"""

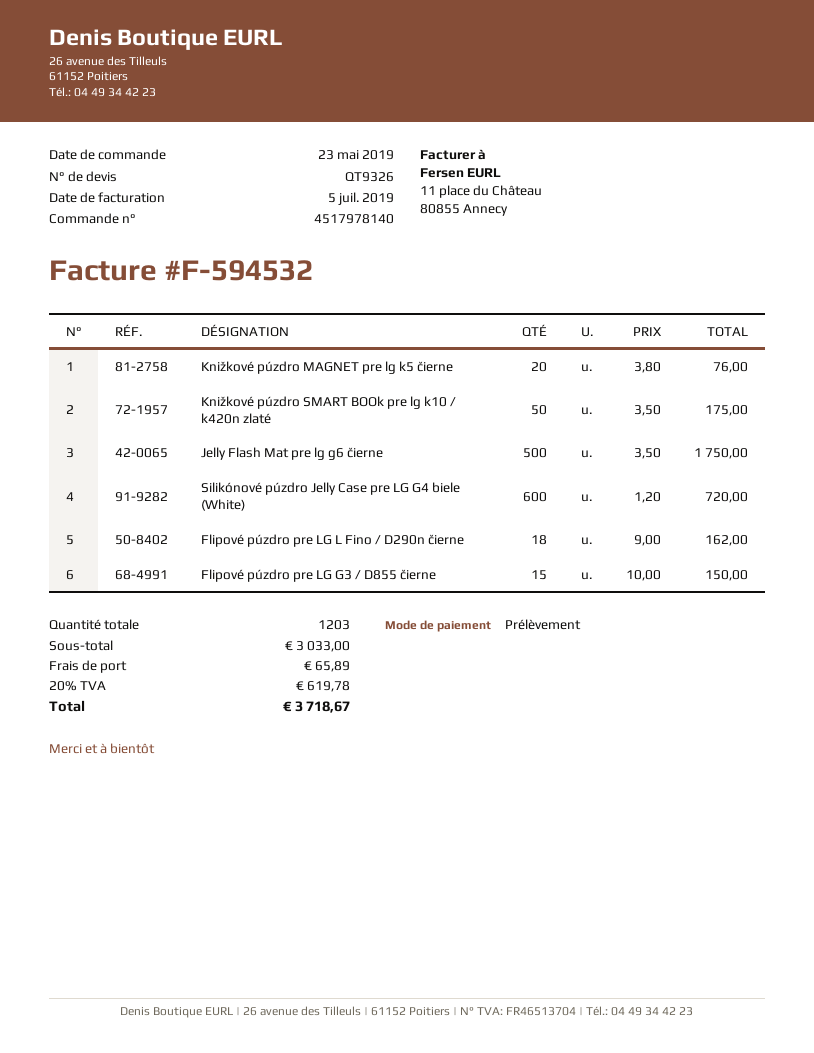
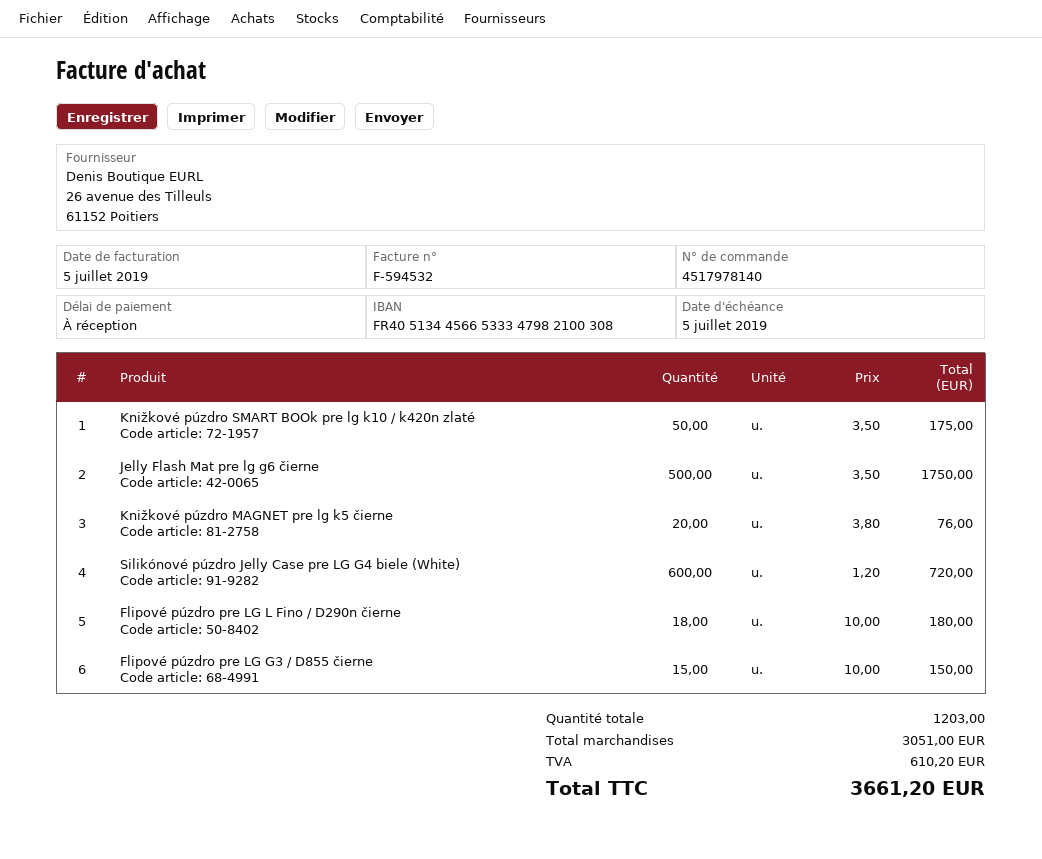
Flipové púzdro pre LG L Fino / D290n čierne: 18 x 9.00 = 162.00 -> 18 x 10.00 = 180.00
subtotal: 3033.00 -> 3051.00
shipping: 65.89 -> none
tax: 619.78 -> 610.20
total: 3718.67 -> 3661.20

"""

_Problem details_
Where an entry includes an image, leave that image out; otherwise, reproduce everything exactly.

_Response for this exercise_
Flipové púzdro pre LG L Fino / D290n čierne: 18 x 9.00 = 162.00 -> 18 x 10.00 = 180.00
subtotal: 3033.00 -> 3051.00
shipping: 65.89 -> none
tax: 619.78 -> 610.20
total: 3718.67 -> 3661.20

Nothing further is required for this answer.